The testbeds were developed under the leadership of Erdem Topsakal, Ph.D., director of the CCI Central Virginia regional node and professor and chair of VCU’s Department of Electrical and Computer Engineering.
By Michele McDonald, Commonwealth Cyber Initiative
The Commonwealth Cyber Initiative (CCI) has aided in funding three new testbeds at Virginia Commonwealth University’s College of Engineering to help researchers and industry partners analyze the security of medical devices, NextG applications, and smart city operations.
The testbeds were developed under the leadership of Erdem Topsakal, Ph.D., director of the CCI Central Virginia regional node and professor and chair of VCU’s Department of Electrical and Computer Engineering.
“Cybersecurity must be woven into the devices that connect our lives from hospital beds to the cars we drive,” said Luiz DaSilva, CCI executive director. “The new testbeds at VCU add to the CCI network’s capability to evaluate technology and applications from industry and government partners before they’re commonly used. The testbeds also will provide meaningful experiential learning opportunities for students to prepare them for a career in cybersecurity.”
The new testbeds include:
- The NextG Testbed, which provides radio silence allowing for 5G experiments in an isolated environment.
- The Medical Device Security Testbed, which allows testing of commercial medical devices to locate and provide suggestions for the mitigation of vulnerabilities.
- The OpenCyberCity Testbed, which provides a realistic, small-scale cityscape in which to run experiments related to smart cities and autonomous vehicles.
“These testbeds will benefit researchers – both faculty and students – as well as the commonwealth at large,” Topsakal said. “They help support and inspire entrepreneurship and spin-off companies that will bolster CCI’s goal of supporting workforce development throughout the commonwealth.”
A 1:12 scale model, the OpenCyberCity is a smart city testbed where students can learn about several aspects of modern smart cities. The testbed consists of data collection and processing units, database management, distributed performance management algorithms, and real-time data visualization, said Sherif Abdelwahed, Ph.D. project director and VCU electrical and computer engineering professor.
“The testbed provides a near real-life platform to allow students to learn about the unique features of smart cities and explore the supporting technologies,” Abdelwahed said.

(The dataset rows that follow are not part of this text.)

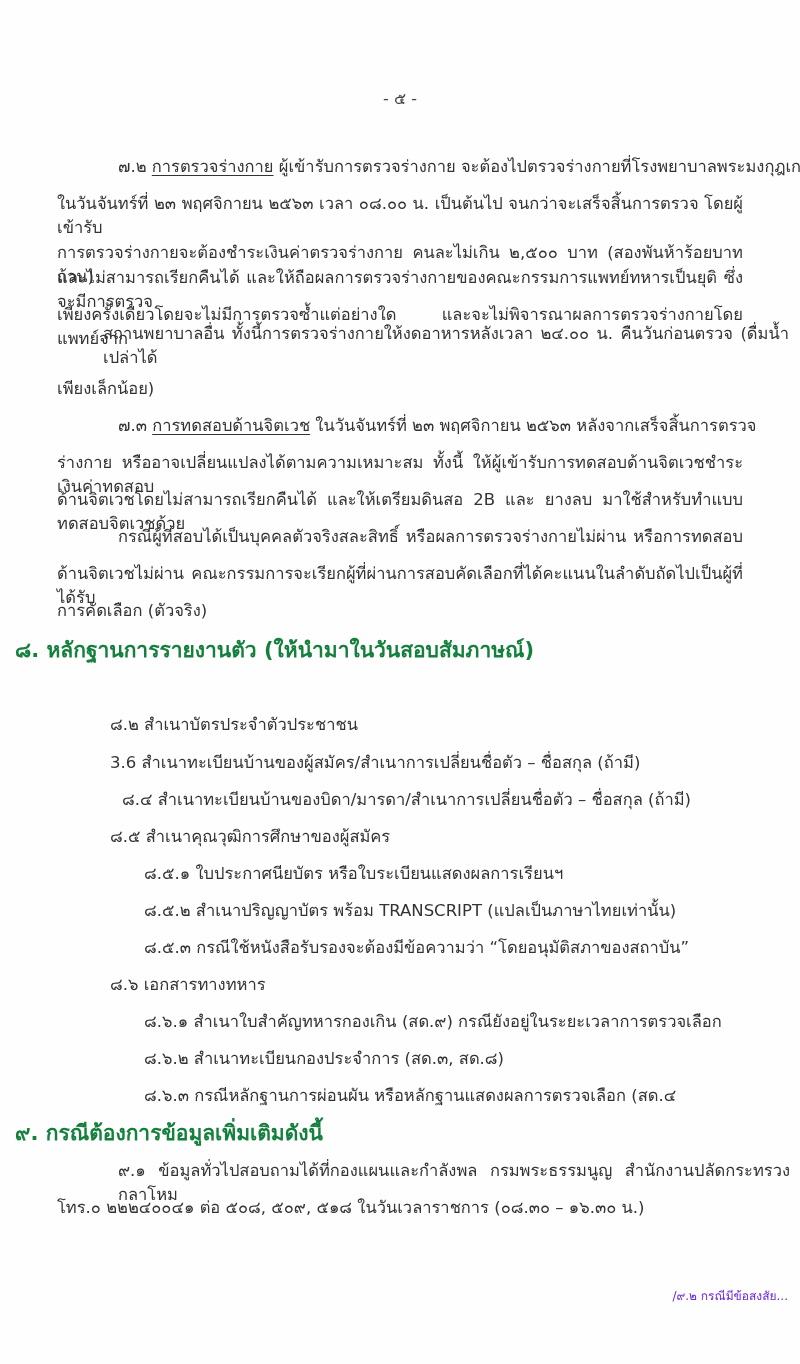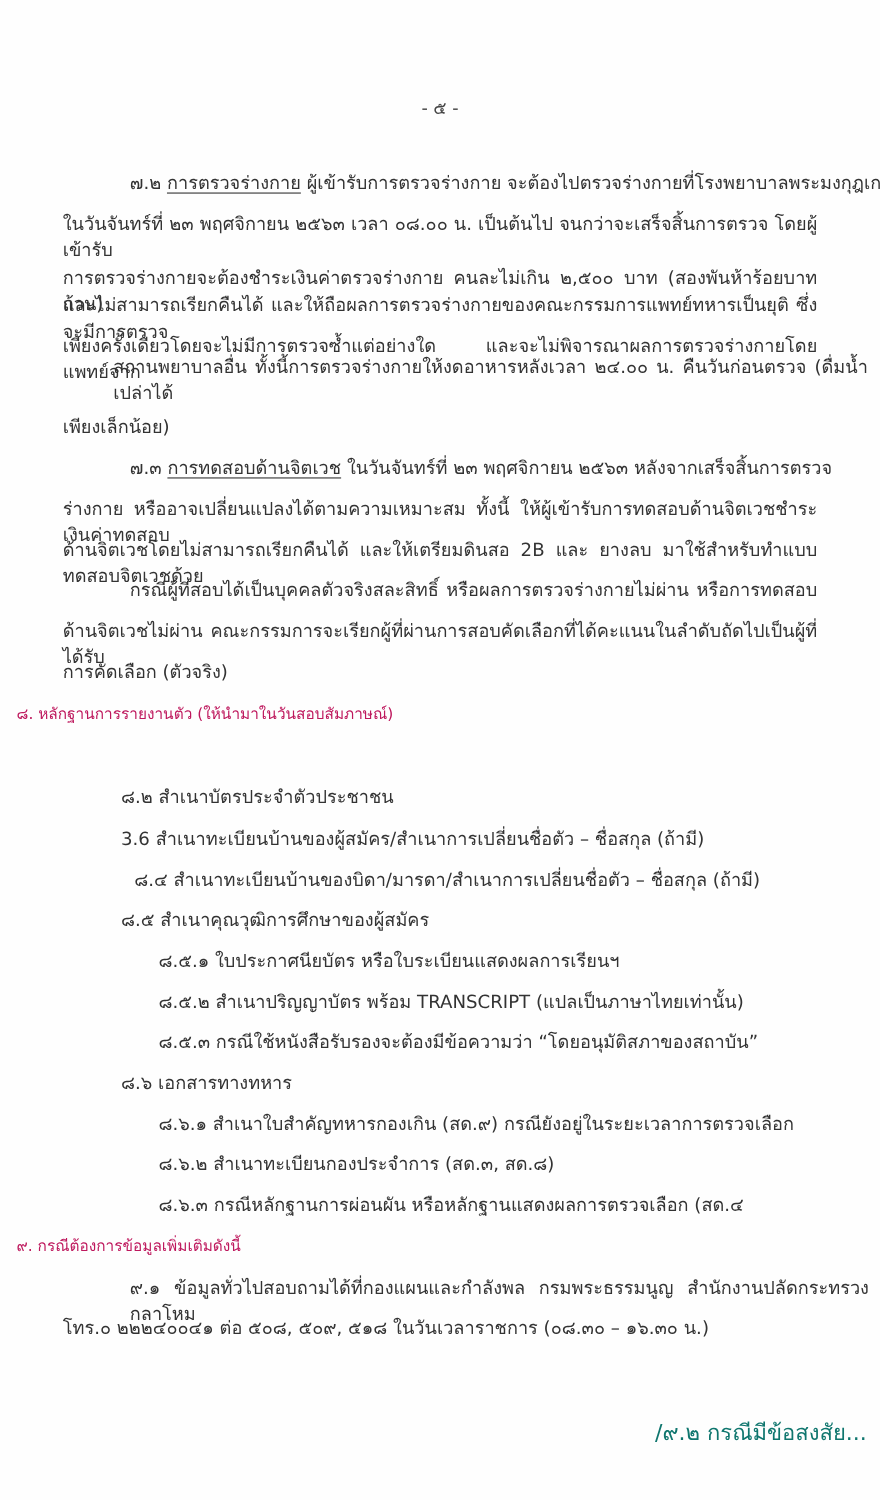--- a/index.html
+++ b/index.html
@@ -40,9 +40,9 @@
     }
     .u { text-decoration: underline; text-underline-offset: 3px; }
     .heading {
-      font-weight: normal;
-      font-size: 14px;
-      color: #be185d;
+      font-weight: bold;
+      font-size: 21px;
+      color: #15803d;
     }
     .justify {
       width: 686px;

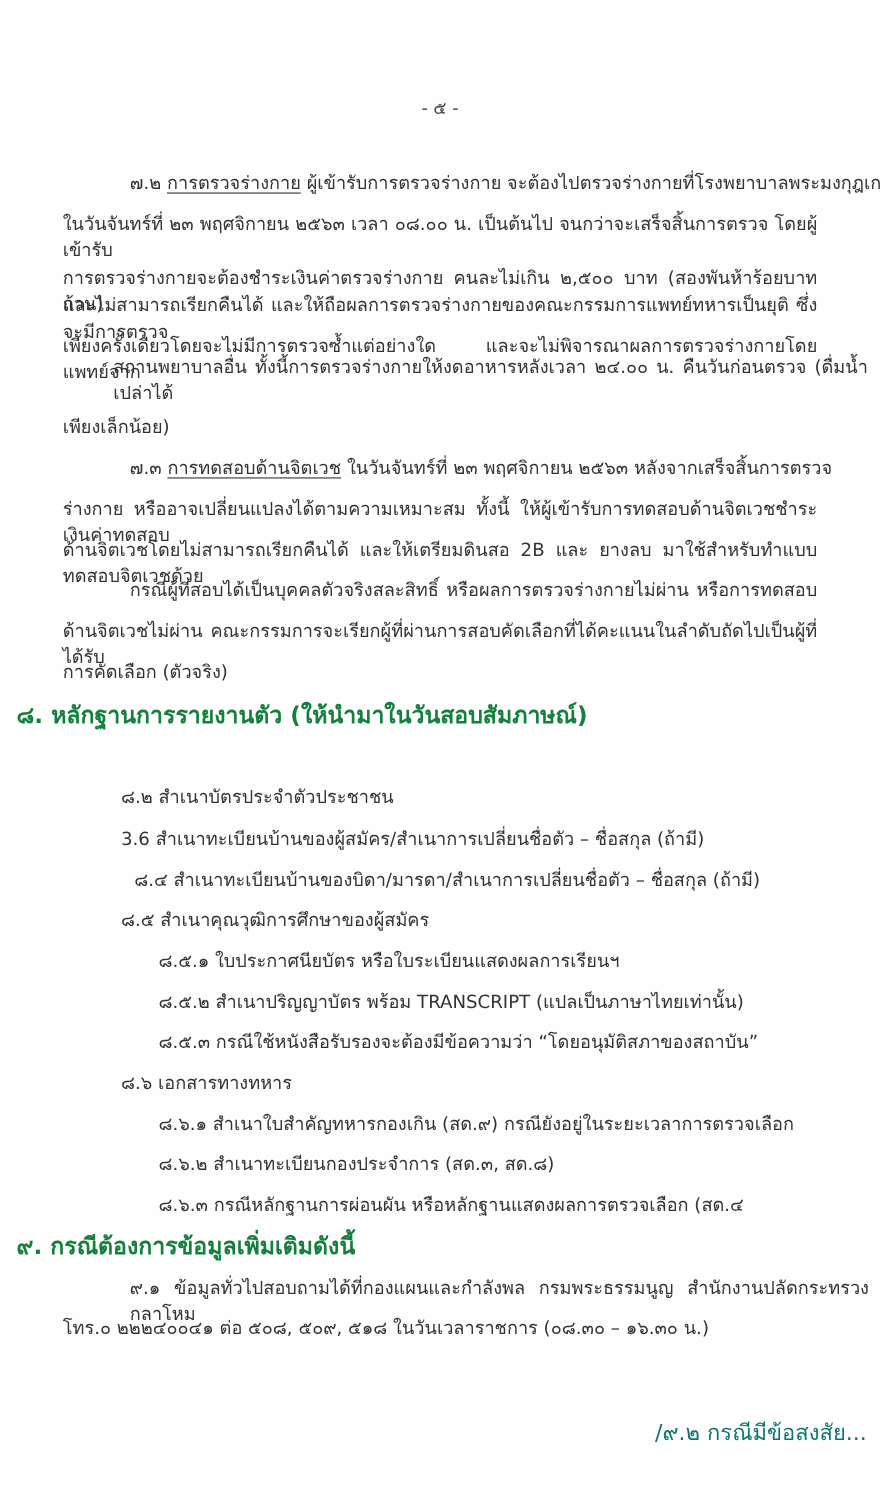--- a/index.html
+++ b/index.html
@@ -54,8 +54,8 @@
       position: absolute;
       right: 12px;
       top: 1286px;
-      font-size: 20px;
-      color: #0f766e;
+      font-size: 12px;
+      color: #6d28d9;
     }
   </style>
 </head>

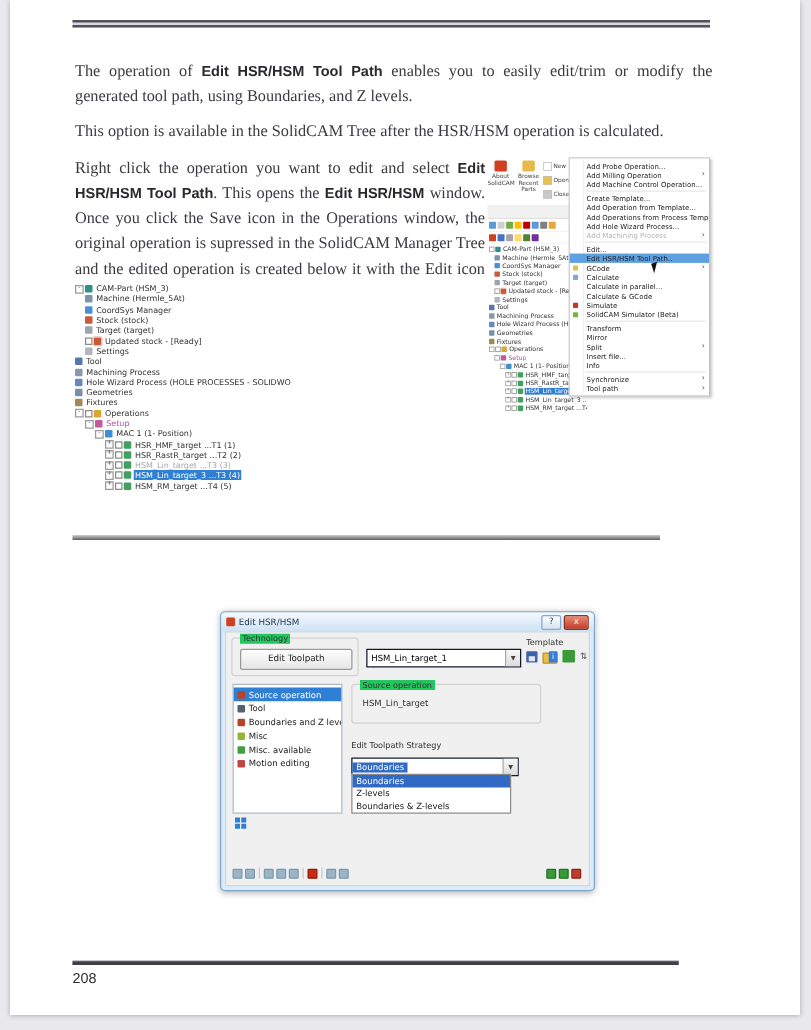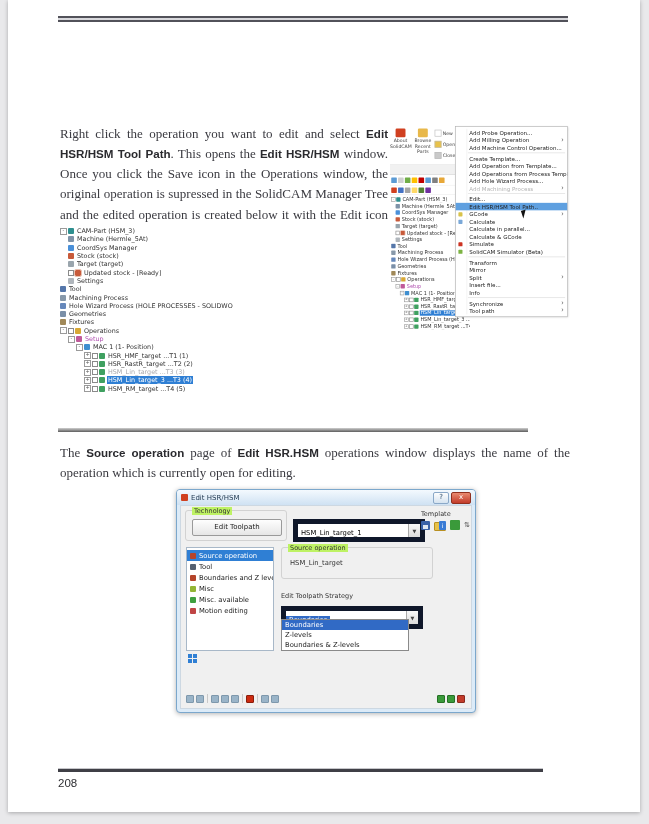--- a/index.html
+++ b/index.html
@@ -162,6 +162,7 @@
 
   <div class="rule-top"></div>
 
+  <p class="body p1"><span>The operation of </span><span class="ui">Edit HSR/HSM Tool Path</span><span> enables you to easily edit/trim or modify the generated tool path, using Boundaries, and Z levels.</span></p>
 
 
   <p class="body p3"><span>Right click the operation you want to edit and select </span><span class="ui">Edit HSR/HSM Tool Path</span><span>. This opens the </span><span class="ui">Edit HSR/HSM</span><span> window. Once you click the Save icon in the Operations window, the original operation is supressed in the SolidCAM Manager Tree and the edited operation is created below it with the Edit icon on it.</span></p>

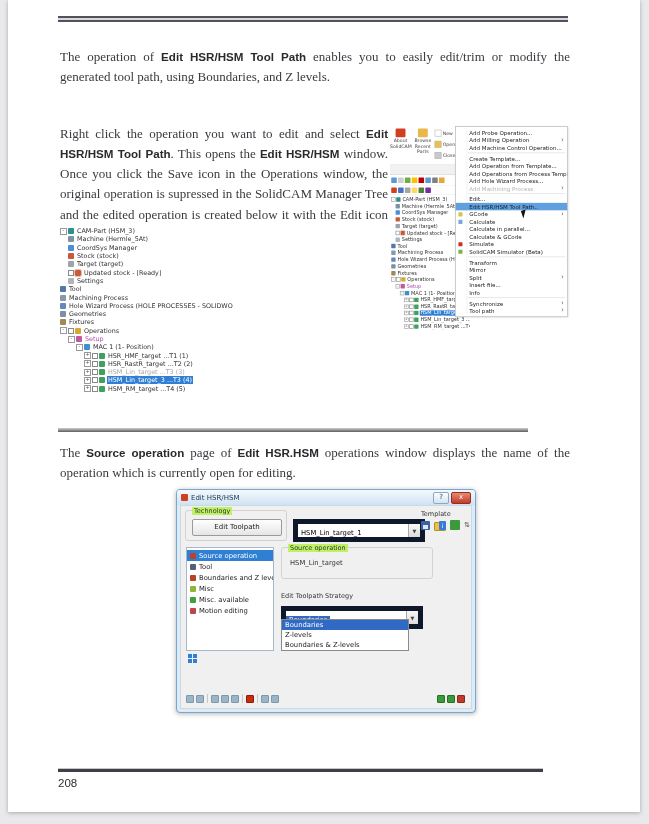--- a/index.html
+++ b/index.html
@@ -164,6 +164,7 @@
 
   <p class="body p1"><span>The operation of </span><span class="ui">Edit HSR/HSM Tool Path</span><span> enables you to easily edit/trim or modify the generated tool path, using Boundaries, and Z levels.</span></p>
 
+  <p class="body p2">This option is available in the SolidCAM Tree after the HSR/HSM operation is calculated.</p>
 
   <p class="body p3"><span>Right click the operation you want to edit and select </span><span class="ui">Edit HSR/HSM Tool Path</span><span>. This opens the </span><span class="ui">Edit HSR/HSM</span><span> window. Once you click the Save icon in the Operations window, the original operation is supressed in the SolidCAM Manager Tree and the edited operation is created below it with the Edit icon on it.</span></p>
 

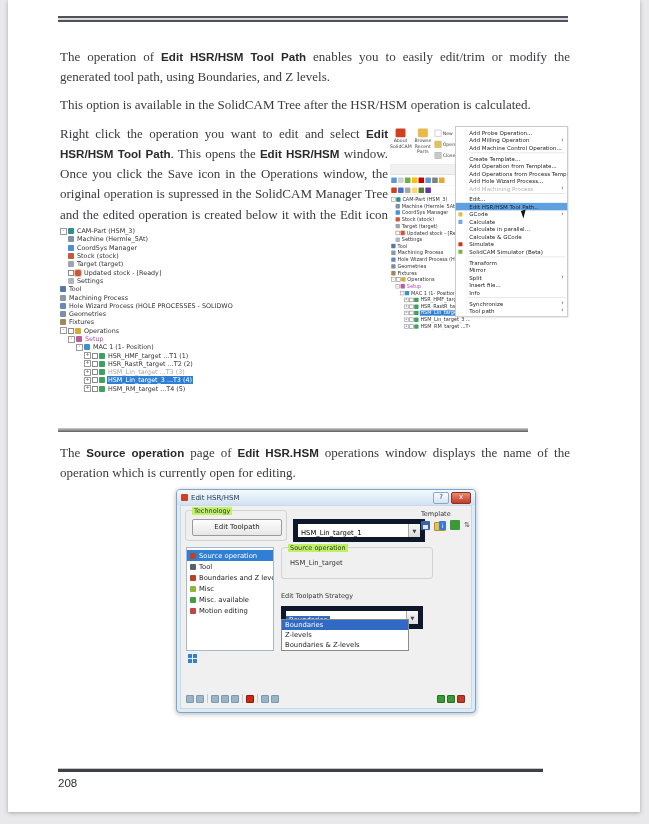--- a/index.html
+++ b/index.html
@@ -564,7 +564,6 @@
 
   <div class="rule-heading"></div>
 
-  <p class="body p4"><span>The </span><span class="ui">Source operation</span><span> page of </span><span class="ui">Edit HSR.HSM</span><span> operations window displays the name of the operation which is currently open for editing.</span></p>
 
   <div class="dialog">
     <div class="dlg-title">

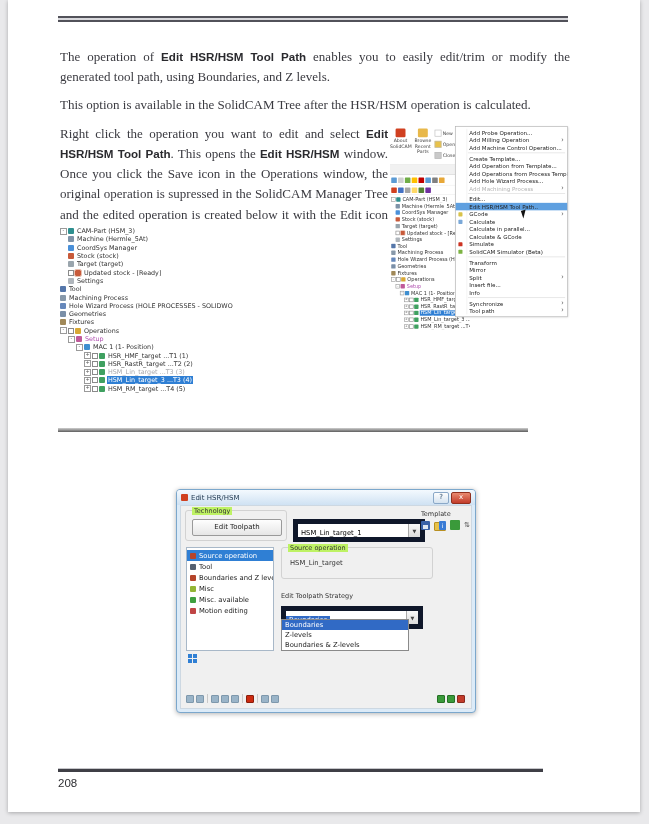--- a/index.html
+++ b/index.html
@@ -115,7 +115,7 @@
   .dlg-client{position:absolute;left:3px;right:3px;top:15px;bottom:3px;background:#f0f0f0;
           border:1px solid #cdd8e2;}
   .grp{position:absolute;border:1px solid #d2d2d2;border-radius:3px;}
-  .grp-label{position:absolute;left:6px;top:-4px;background:#bef264;padding:0 2px;font-size:6.5px;color:#333;white-space:nowrap;}
+  .grp-label{position:absolute;left:6px;top:-4px;background:#22c55e;padding:0 2px;font-size:6.5px;color:#333;white-space:nowrap;}
   .grp-tech{left:4px;top:4px;width:100px;height:29px;}
   .btn-edit-toolpath{position:absolute;left:6px;top:8px;width:88px;height:15px;
           background:linear-gradient(#fefefe,#e6e6e6);border:1px solid #9a9a9a;border-radius:2px;

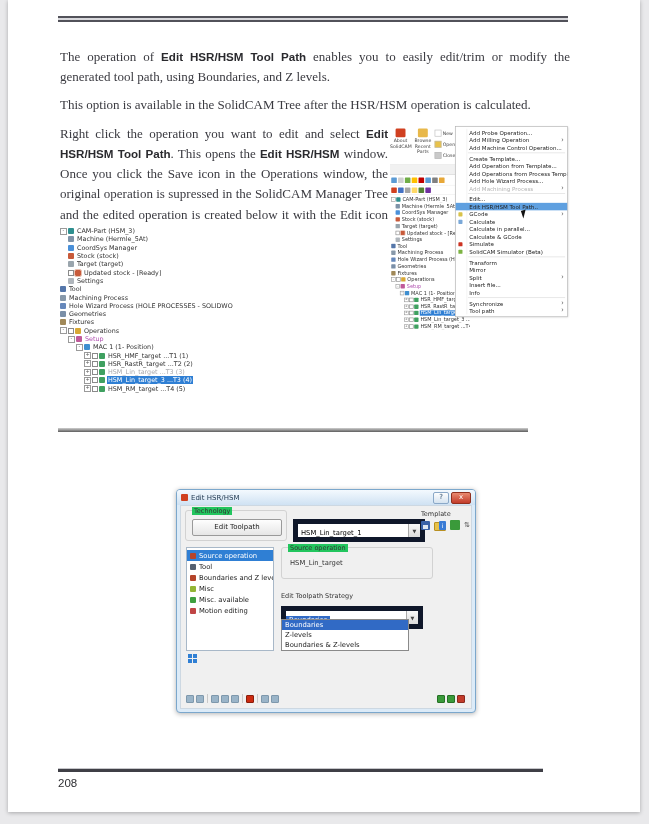--- a/index.html
+++ b/index.html
@@ -121,7 +121,7 @@
           background:linear-gradient(#fefefe,#e6e6e6);border:1px solid #9a9a9a;border-radius:2px;
           font-size:7px;line-height:14px;text-align:center;color:#222;}
   .slabel{position:absolute;font-size:6.5px;color:#333;white-space:nowrap;}
-  .combo{position:absolute;height:13px;background:#fff;border:5px solid #0f172a;display:flex;align-items:flex-end;font-size:6.8px;}
+  .combo{position:absolute;height:13px;background:#fff;border:1px solid #0f172a;display:flex;align-items:center;font-size:6.8px;}
   .combo .val{padding:0 3px;white-space:nowrap;overflow:hidden;}
   .combo .val.hl{background:#316ac5;color:#fff;}
   .combo-arrow{margin-left:auto;width:11px;align-self:stretch;background:linear-gradient(#f8f8f8,#dcdcdc);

Six graduate students are working on OpenCyberCity-related projects.
The smart city testbed’s Intelligent Transportation System includes autonomous cars and intelligent infrastructure.
“Students and researchers will be able to experiment with algorithms that ensure safety, efficiency, and security across these systems,” said Patrick Martin, Ph.D., VCU electrical and computer engineering assistant professor. “In the future, we also plan to add micro-unmanned aerial vehicles to expand the transportation use cases to include urban air mobility as well as emergency response.”
The OpenCyberCity Testbed connects to the Medical Device Security Testbed through a firewall. Wearable devices, beds, and other gear equipped with sensors could help more people age in place, said Lauren Linkous, a VCU electrical and computer engineering doctoral student who is working in the university’s Medical Device Security Testbed along with fellow ECE doctoral student Erwin Karincic. However, these devices must have cybersecurity incorporated into the design from the beginning. That’s not always the case, she noted.
“Security is sometimes patched on at the end,” Linkous said. This leaves an opening for bad actors to hack into sensitive systems, possibly spoofing or faking what is actually happening to a person or putting them in danger, she said.
The NextG Testbed is the place to evaluate the networked underpinnings of many of the advanced applications in smart cities and medical devices. Researchers are working on characterizing the emitted signals of medical devices under attack, which will help create detection systems to secure medical devices in networked healthcare environments, said Jonathan Lundquist, a VCU electrical and computing engineering doctoral student.
In addition, researchers in the NextG Testbed are building and characterizing new magnetic materials, which may prove useful for radio frequency shielding and power dissipation as applied to telecommunications, security, medical and smart city applications, Lunquist said.
Incubating New Companies
The new testbeds complement VCU’s new Dreams to Reality Incubator, which recently launched two new companies. Both new companies received early-stage funding from CCI.
Symple Solutions, Inc. is innovating the next generation of safe and secure instrumentation and control systems for critical infrastructures, including nuclear power, autonomous systems, and more. The company was founded by Carl Elks, Ph.D., a VCU electrical and computer engineering associate professor; Rick Hite and Christopher Delogios.
Another startup, VirtualPLC, is designed to mimic programmable logic controllers used in industry settings to collect threat intelligence on physical processes in the U.S. critical infrastructures such as nuclear plants and gas pipelines. Virtual PLC was founded by Irfan Ahmed, Ph.D., a VCU computer science associate professor, and Syed Qasim.